In appraisal reports, you're required to disclose everything that you know which has an affect on the market value of the subject property. Everything must be disclosed in a way that can't be misinterpreted or twisted around. You should always have a notepad at the job site and you should be taking field notes throughout the appraisal. Don't make the mistake of leaving anything to memory. You'll find out the hard way that when you get back to your office to write the report up, you'll have forgotten a lot. Moreover, you won't remember some of the details clearly. This is even more true when you start to get really busy and you sometimes have to do two appraisal inspections in one day.
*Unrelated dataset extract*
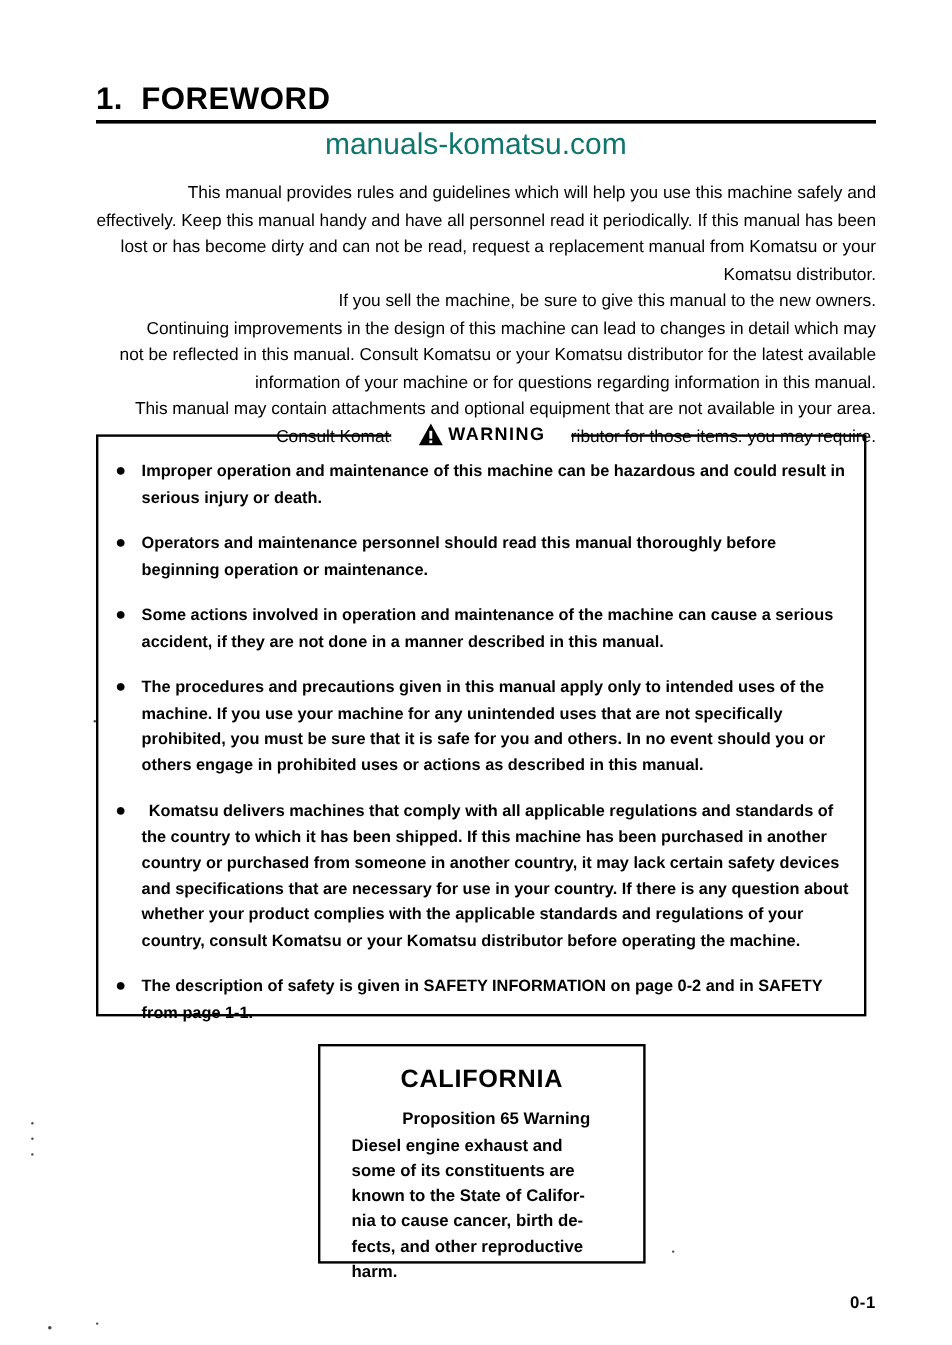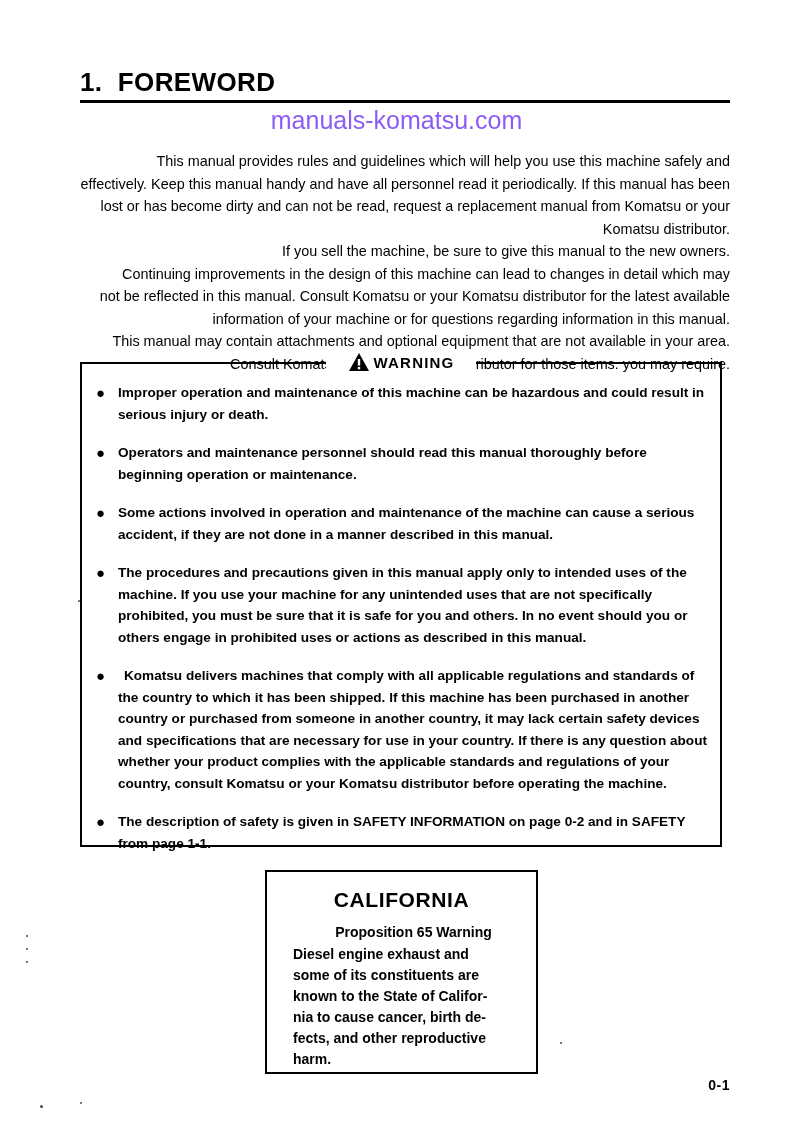"manuals-komatsu.com" .watermark { color: #8b5cf6 -> #0f766e }
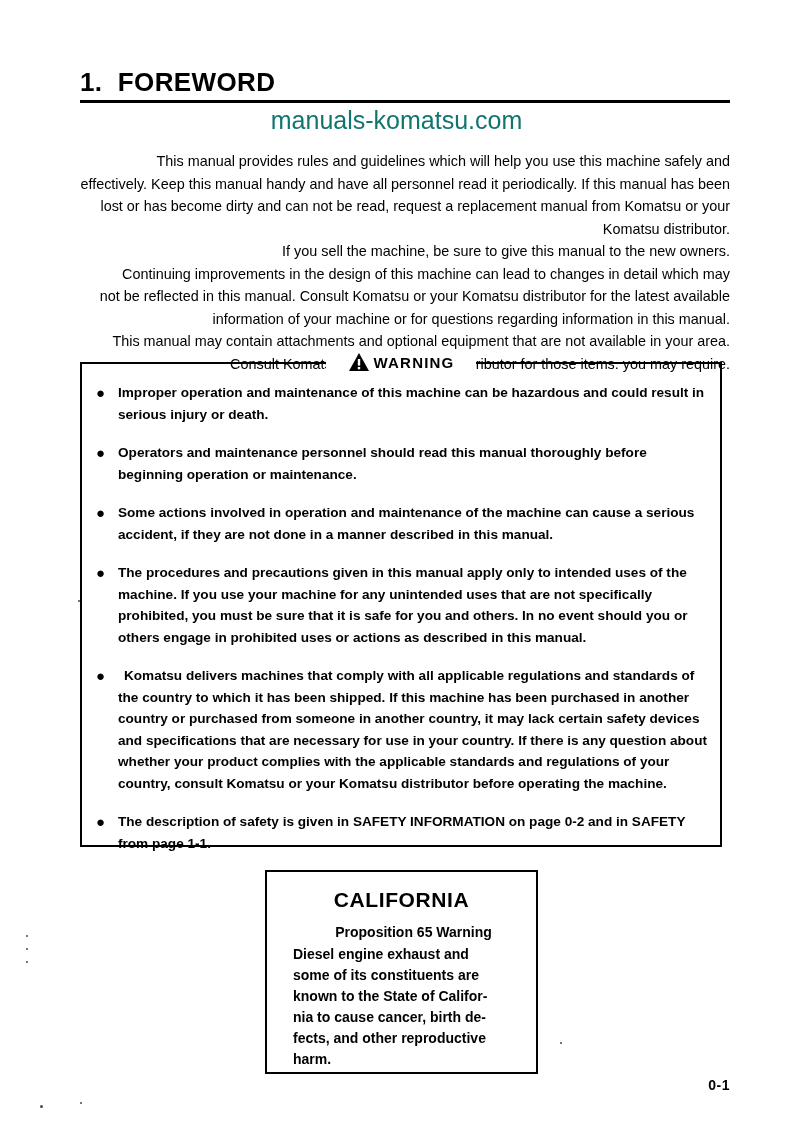"CALIFORNIA" .california-box { height: 204px -> 183px }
You'll have a hard time remembering if a problem condition was in the first or second house you inspected that day. That is, unless you have very detailed notes from the job site.
Organize your notes and your appraisal so that you don't forget to include anything in the written report. Make sure you take your time at the job site and in writing the report so you don't leave anything out. When you take field notes and write your report make sure to include anything the client mentioned that concerned them or that they had questions about. When the client is concerned about a particular aspect of the house or condo, then it's an indication that this is an item they'll expect to see in the report. The client will also become angry if they buy the house and discover that you improperly evaluated the item. For example, let's say the client asks a few questions about any possible easements in the front yard. Well, you better make sure you evaluate the deed and all other pertinent documents at town hall to try to figure out if there's an easement. On top of that, make sure your conclusions are put in the written report. If you don't, the client may buy the house and discover you missed this item during your appraisal and didn't mention it in your report. When this happens, then at the very least, you'll have a dissatisfied client who won't recommend you.
I'm not trying to scare you. I'm just telling you the facts. Cover Your Assets in all of your written reports. You basically try to CYA on all appraisals due to the possibility of unreasonable clients. While taking the appraisal courses one of my instructors told me about a very good commercial appraiser who was threatened with a lawsuit by an unreasonable client. Apparently there were many loan foreclosures on properties taken back by this particular mortgage lender. The lender was threatening to sue many of the appraisers they had hired for the original market value estimates. This lender was claiming that these appraisers over estimated the market value at the time of the original appraisal reports. Many of these appraisers gave in to that type of threat. They just had their E and O insurance carrier payoff the lender to get rid of the matter rather than spend a lot of money on legal fees defending themselves. This particular appraiser knew he was right and simply told the lender that he was going to fight them in court. This appraiser also didn't want a "black mark" on his record for something that he didn't do wrong.
I take my hat off to that appraiser for having the guts and determination to stand up for what he knew was right. Coincidentally, the lender dropped the lawsuit because they had no case against the appraiser. Do you believe that! Some people (like that client) have no concept of logic and they can be so unreasonable. An unreasonable client, such as the one in this case, will rationalize their actions by saying to themselves: "Well, let's sue everybody in sight and see who breaks under the pressure and pays us a few bucks for nothing."